What you should do ▸ Gather all lines in the data that hold the string "Phase".
━━ Input for this task ━━
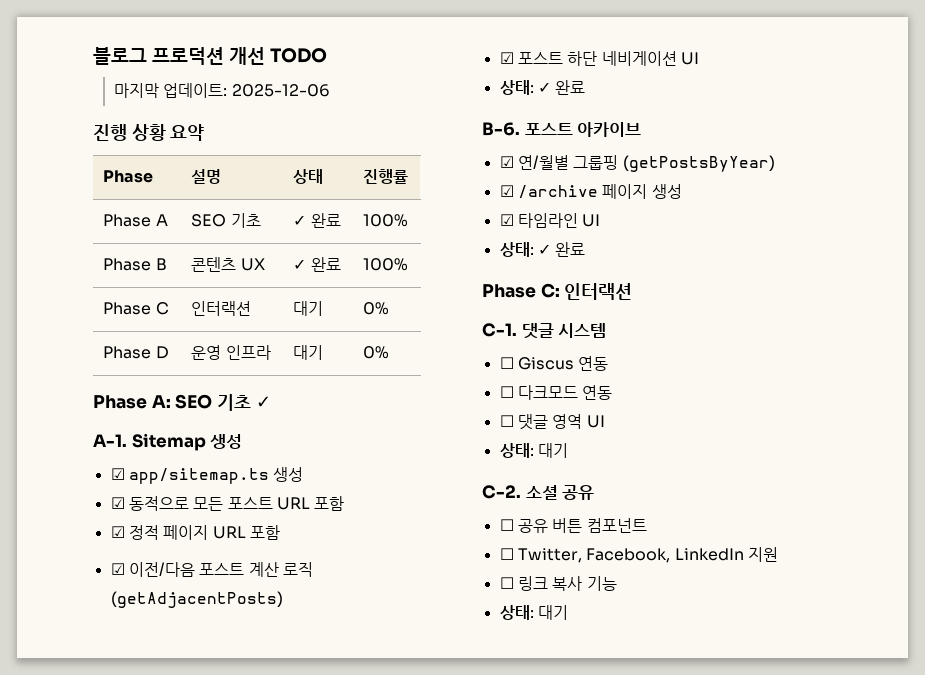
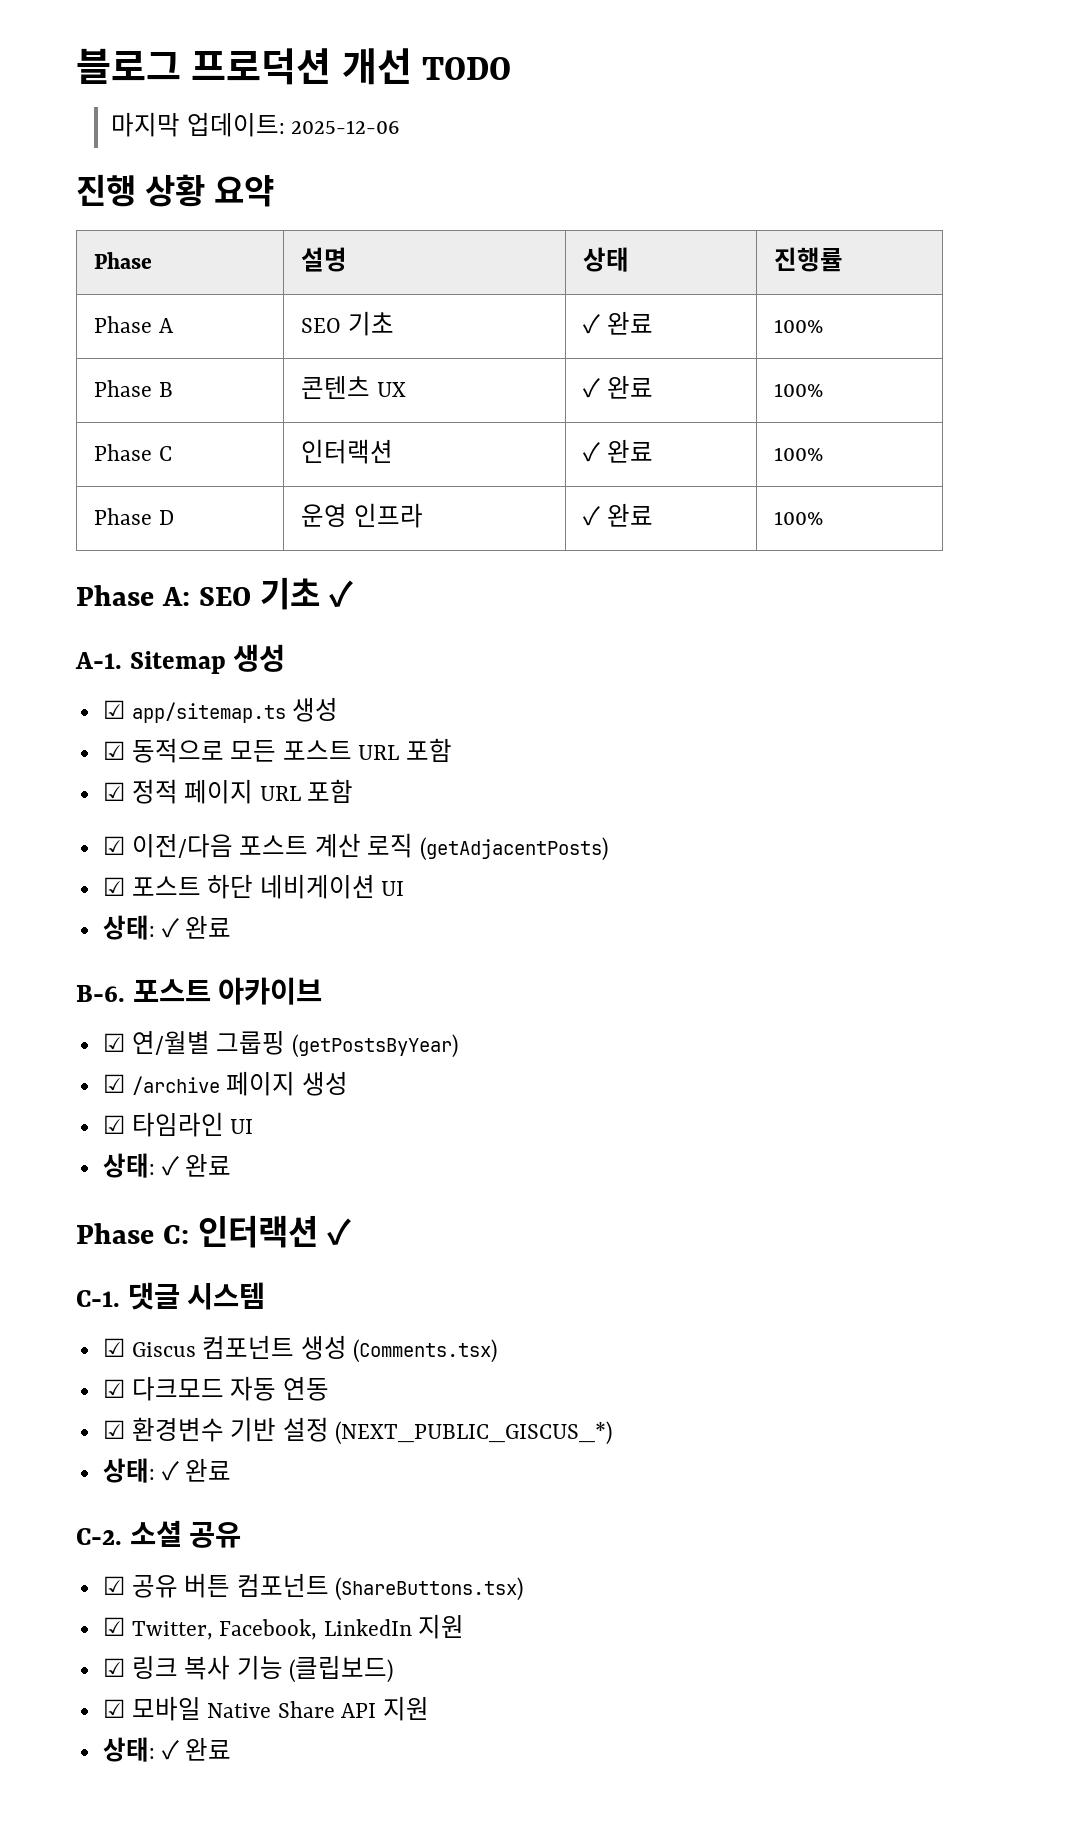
- Phase C | 인터랙션 | 대기 | 0%
+ Phase C | 인터랙션 | ✓ 완료 | 100%
- Phase D | 운영 인프라 | 대기 | 0%
+ Phase D | 운영 인프라 | ✓ 완료 | 100%
- Phase C: 인터랙션
+ Phase C: 인터랙션 ✓
- ☐ Giscus 연동
- ☐ 다크모드 연동
- ☐ 댓글 영역 UI
- 상태: 대기
+ ☑ Giscus 컴포넌트 생성 (Comments.tsx)
+ ☑ 다크모드 자동 연동
+ ☑ 환경변수 기반 설정 (NEXT_PUBLIC_GISCUS_*)
+ 상태: ✓ 완료
- ☐ 공유 버튼 컴포넌트
- ☐ Twitter, Facebook, LinkedIn 지원
+ ☑ 공유 버튼 컴포넌트 (ShareButtons.tsx)
+ ☑ Twitter, Facebook, LinkedIn 지원
- ☐ 링크 복사 기능
- 상태: 대기
+ ☑ 링크 복사 기능 (클립보드)
+ ☑ 모바일 Native Share API 지원
+ 상태: ✓ 완료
━━━
Reply ▸
- Phase C | 인터랙션 | 대기 | 0%
+ Phase C | 인터랙션 | ✓ 완료 | 100%
- Phase D | 운영 인프라 | 대기 | 0%
+ Phase D | 운영 인프라 | ✓ 완료 | 100%
- Phase C: 인터랙션
+ Phase C: 인터랙션 ✓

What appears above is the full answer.